By Bob Christie
Associated Press
PHOENIX (AP) — A family can sue the state for negligence after being incorrectly told by state police that a young woman had died in a car accident, the Arizona Court of Appeals ruled Tuesday, saying officers must use reasonable care when making next-of-kin notifications.
The ruling revives a lawsuit filed by Maria and Jose Guerra and their daughter April against the Department of Public Safety over the July 2010 mix-up that led officers to tell the parents that the then-19-year-old had been killed.
It was actually one of April’s friends, 21-year-old Marlena Cantu, who was killed in the rollover accident. Cantu’s parents stood vigil for days at a Phoenix hospital where she was reportedly being treated before learning they had been watching over Guerra and that their own daughter was dead.
Guerra, called Abby by her family and friends, sustained a brain injury, broken back, collapsed lung and other injuries. Her face was badly bruised, preventing hospital staff and Cantu’s parents from recognizing her.
The Maricopa County Medical Examiner’s Office didn’t discover the mix-up until six days later when it compared dental records provided by the family of Guerra.
A trial court previously threw out the lawsuit that accused state police of negligence, negligent training and intentional infliction of emotional distress.
The appeals court revived only the negligence claim.
“Given the ... inarguably devastating emotional impact a family member’s death has on survivors, when the state undertakes the actual (next of kin) notification it must communicate the information with reasonable care being given to the accuracy of what is conveyed,” Judge Kenton D. Jones wrote in the decision that was joined by two other appeal court judges.
Cantu and Guerra were among a group of five friends from Ironwood High School in Glendale who were returning from Disneyland when the sport utility vehicle they were riding in blew a tire on July 18, 2010.
The driver lost control, and the SUV rolled several times, authorities said. Also fatally injured was 20-year-old Tyler Parker. A nursing major and soccer player at the University of Evansville in Indiana, Guerra was about to start her sophomore year when she was injured.

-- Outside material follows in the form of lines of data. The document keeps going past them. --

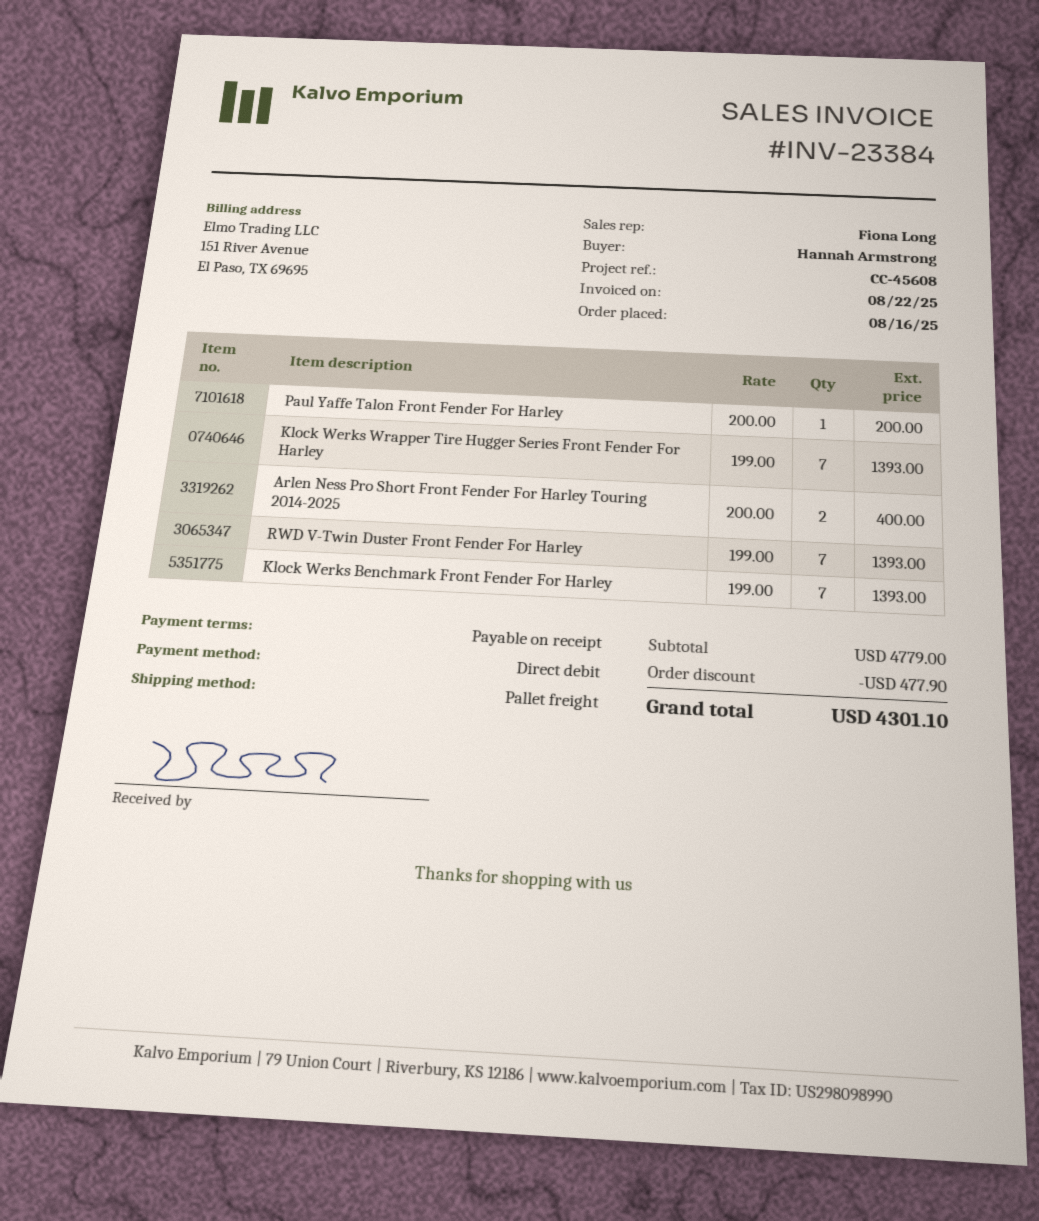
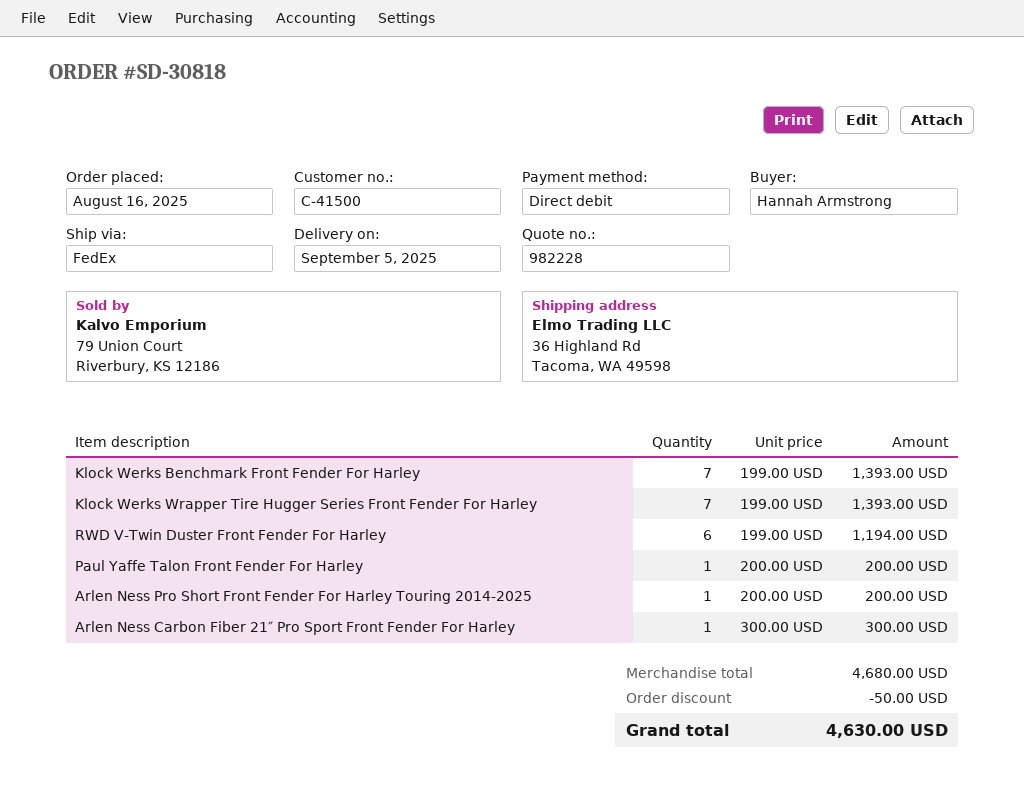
shipping method: pallet freight -> FedEx
Arlen Ness Pro Short Front Fender For Harley Touring 2014-2025: 2 x 200.00 = 400.00 -> 1 x 200.00 = 200.00
RWD V-Twin Duster Front Fender For Harley: 7 x 199.00 = 1393.00 -> 6 x 199.00 = 1194.00
Arlen Ness Carbon Fiber 21″ Pro Sport Front Fender For Harley: none -> 1 x 300.00 = 300.00
subtotal: 4779.00 -> 4680.00
discount: 477.90 -> 50.00
total: 4301.10 -> 4630.00

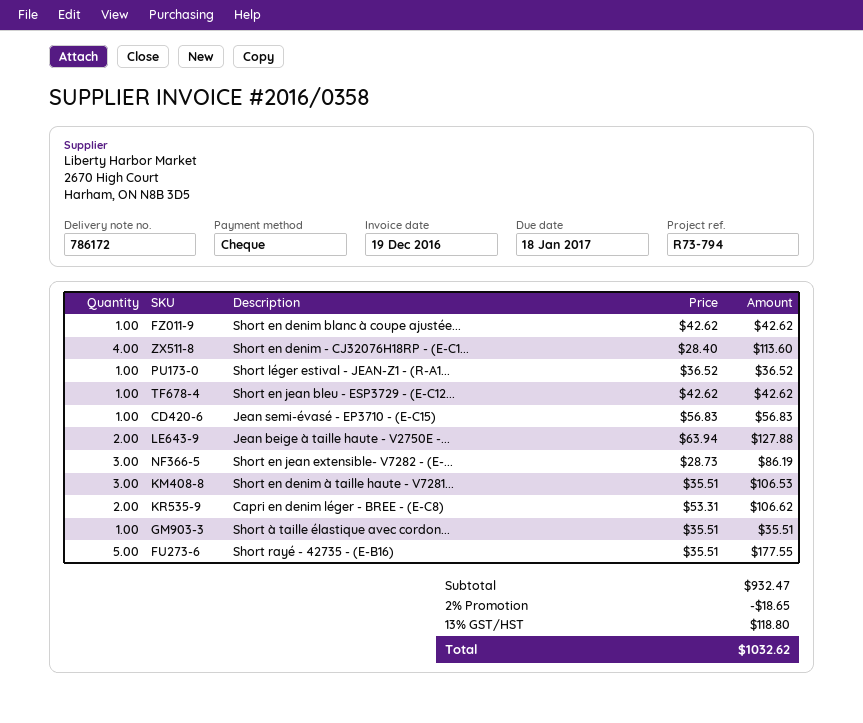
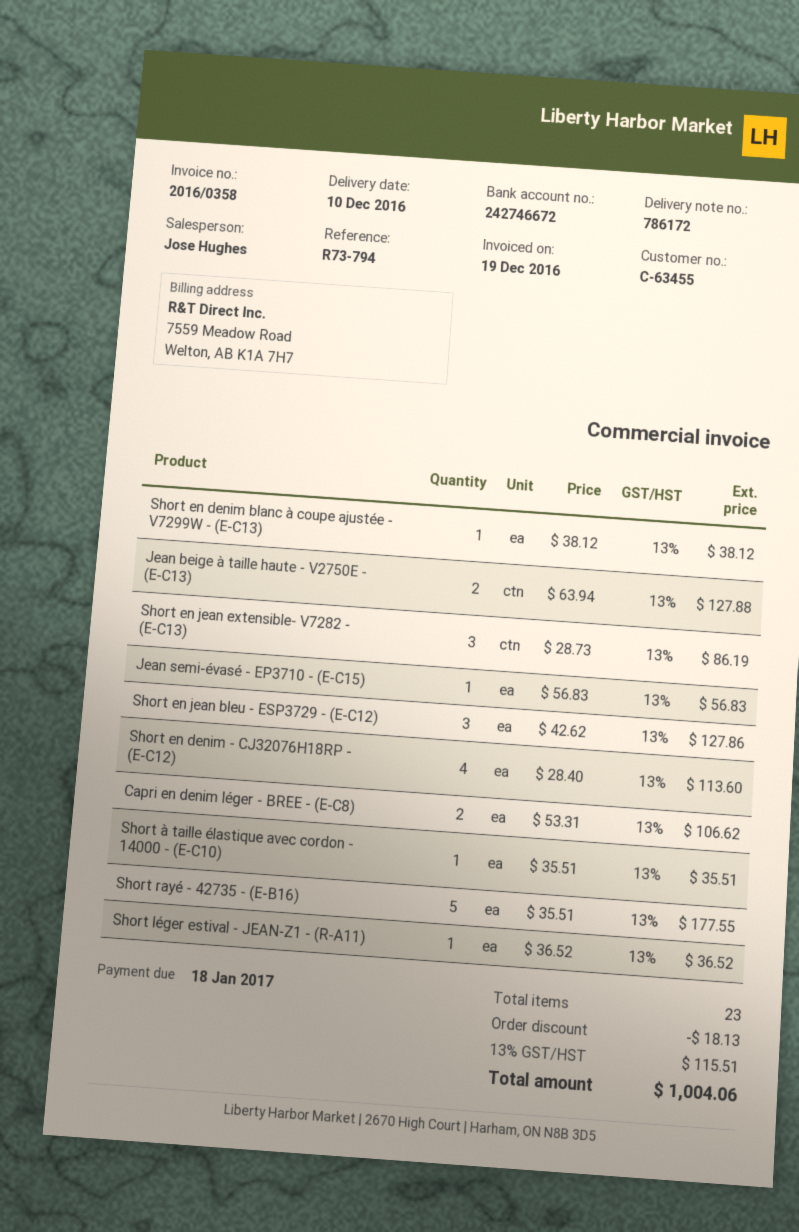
Short en denim blanc à coupe ajustée...: 1 x 42.62 = 42.62 -> 1 x 38.12 = 38.12
Short en jean bleu - ESP3729 - (E-C12...: 1 x 42.62 = 42.62 -> 3 x 42.62 = 127.86
Short en denim à taille haute - V7281...: 3 x 35.51 = 106.53 -> none
discount: 18.65 -> 18.13
tax: 13% = 118.80 -> 13% = 115.51
total: 1032.62 -> 1004.06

Her attorney Mick Levin didn’t immediately return a phone call seeking comment Tuesday. Bart Graves, a spokesman for the Department of Public Safety, said the agency can’t comment on litigation.
According to the ruling, state police discovered a purse with Guerra’s identification next to Cantu’s body at the accident scene. Cantu’s license also was in the purse. The two were close friends and shared similar physical characteristics.
Another team of officers then went to St. Joseph’s Hospital in Phoenix to try to identify the survivors.
The officers, working with a nurse, determined incorrectly that the unconscious survivor was Cantu, the ruling states. The officers then decided by the process of elimination that the dead woman was Guerra.